Before-and-after change records

↓

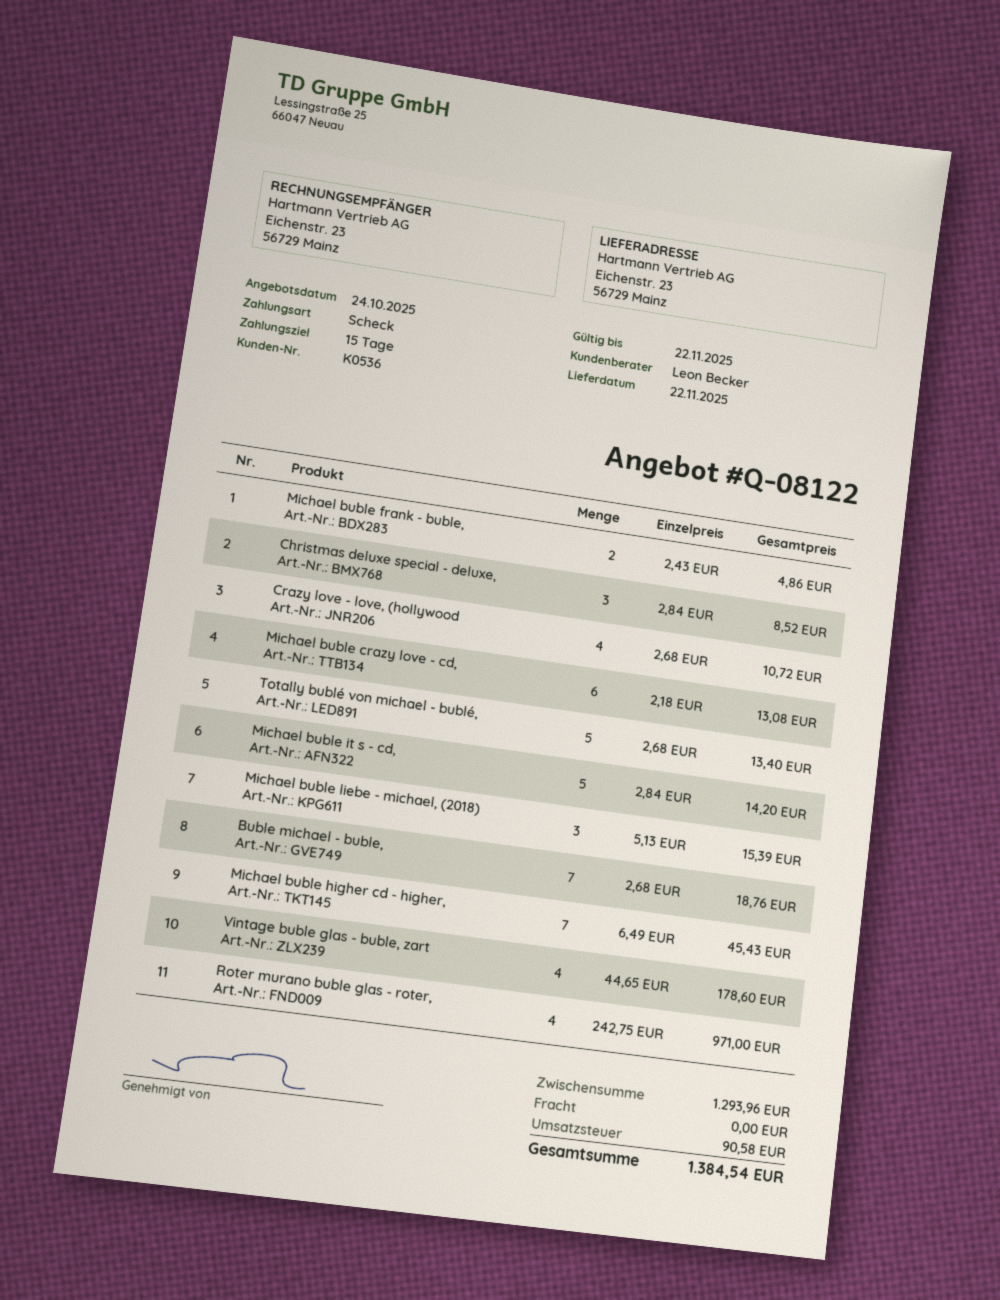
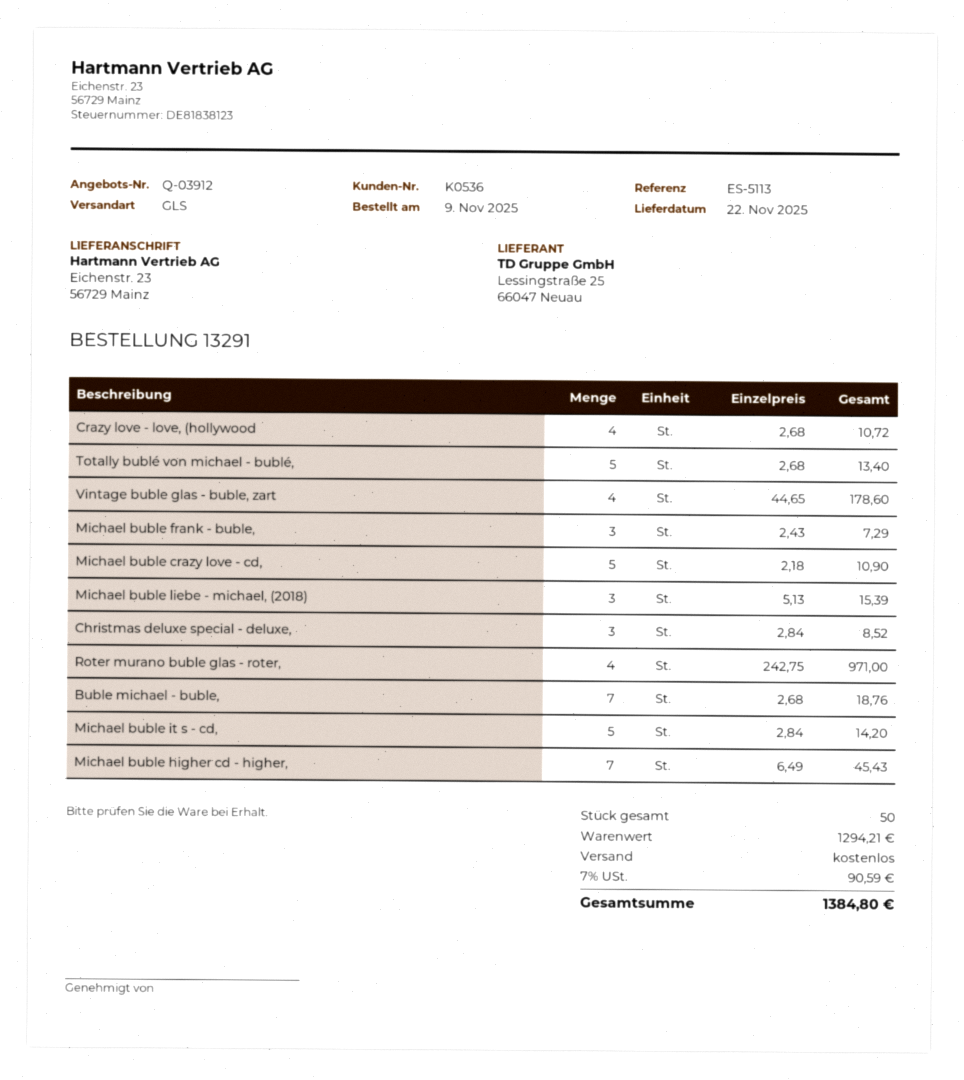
quote number: Q-08122 -> Q-03912
Michael buble frank - buble,: 2 x 2.43 = 4.86 -> 3 x 2.43 = 7.29
Michael buble crazy love - cd,: 6 x 2.18 = 13.08 -> 5 x 2.18 = 10.90
subtotal: 1293.96 -> 1294.21
tax: 90.58 -> 90.59
total: 1384.54 -> 1384.80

↑

■ **TASK DIRECTIONS**
Give again the closing portion of the entries, from the line with "Michael buble frank" through the last line. Keep it exact and add nothing.

■ **TASK RESULT**
Michael buble frank - buble,: 2 x 2.43 = 4.86 -> 3 x 2.43 = 7.29
Michael buble crazy love - cd,: 6 x 2.18 = 13.08 -> 5 x 2.18 = 10.90
subtotal: 1293.96 -> 1294.21
tax: 90.58 -> 90.59
total: 1384.54 -> 1384.80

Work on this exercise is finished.